Esin: Of tamam, itiraf ediyorum: Kahvenin içine ilaç attım.
Levent: Ben biliyordum zaten anlamıştım.
Sinan: Bu olayı da atlattığıma göre şimdi bir kahve içmeye gidip keyfime bakacağım.
Esin: Ben alırdım siz oraya kadar yorulmayınız.
Sinan: Yok benim kendi ayaklarım var, sen zahmet etme. Kafa dinlemeye gidiyorum, şişirmeye değil
Levent: Lan keşke benimde kahvemi getiren biri olsa. Kahve şart değil su da olabilir. Çok yalnızım ben.
Erdem: 1827283729291 tane kızla tanışıp hâlâ yalnızım diye kendini acındırma!

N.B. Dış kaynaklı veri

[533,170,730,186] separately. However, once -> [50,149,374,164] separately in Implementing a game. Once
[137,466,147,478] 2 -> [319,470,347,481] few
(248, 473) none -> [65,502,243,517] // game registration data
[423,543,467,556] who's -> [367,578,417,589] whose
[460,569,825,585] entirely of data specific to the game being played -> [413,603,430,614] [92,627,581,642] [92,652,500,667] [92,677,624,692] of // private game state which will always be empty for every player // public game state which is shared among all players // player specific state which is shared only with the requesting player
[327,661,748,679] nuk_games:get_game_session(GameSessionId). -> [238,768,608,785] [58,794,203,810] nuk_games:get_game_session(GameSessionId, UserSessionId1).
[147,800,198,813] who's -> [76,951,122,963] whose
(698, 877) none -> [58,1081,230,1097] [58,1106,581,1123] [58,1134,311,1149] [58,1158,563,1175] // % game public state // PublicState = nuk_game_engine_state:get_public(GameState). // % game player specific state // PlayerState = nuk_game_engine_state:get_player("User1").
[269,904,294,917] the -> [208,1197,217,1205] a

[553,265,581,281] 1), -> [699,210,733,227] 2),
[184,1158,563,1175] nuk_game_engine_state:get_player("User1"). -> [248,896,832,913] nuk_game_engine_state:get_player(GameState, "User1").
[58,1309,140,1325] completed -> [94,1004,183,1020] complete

Levent: Sanki onlar tüm gün benimleymiş gibi konuşuyorsun kanka, hepsini toplasan bir kere görüyorum. Ölsem üç gün sonra haberiniz olur be! Gerçekten çok yalnızım.
Leyla: Ee, Fransız kız ne oluyor?
Levent: Boş ver Fransızı, çoktan unuttum bile kızın yüzünü görsem zor hatırlarım.
Rüzgar: Sen o kız için hani Fransızca öğrenecektin?
Bilge: Ah ah ne demişler: Ölüsü olan bir gün ağlar, delisi olan her gün ağlar!
Sinan: Bilge arada sırada gruba girip Levent’e laf soktuktan sonra kayıplara karışıyorsun.
Levent: Çünkü benden nefret ediyor.
Erdem: Bu yüzden kızlar arasında en çok sevilen Bilge’dir.
Levent: Aşk olsun kardeşim, sırf benden nefret ettiği için Bilge’yi sevmek nasıl bir şerefsizliktir.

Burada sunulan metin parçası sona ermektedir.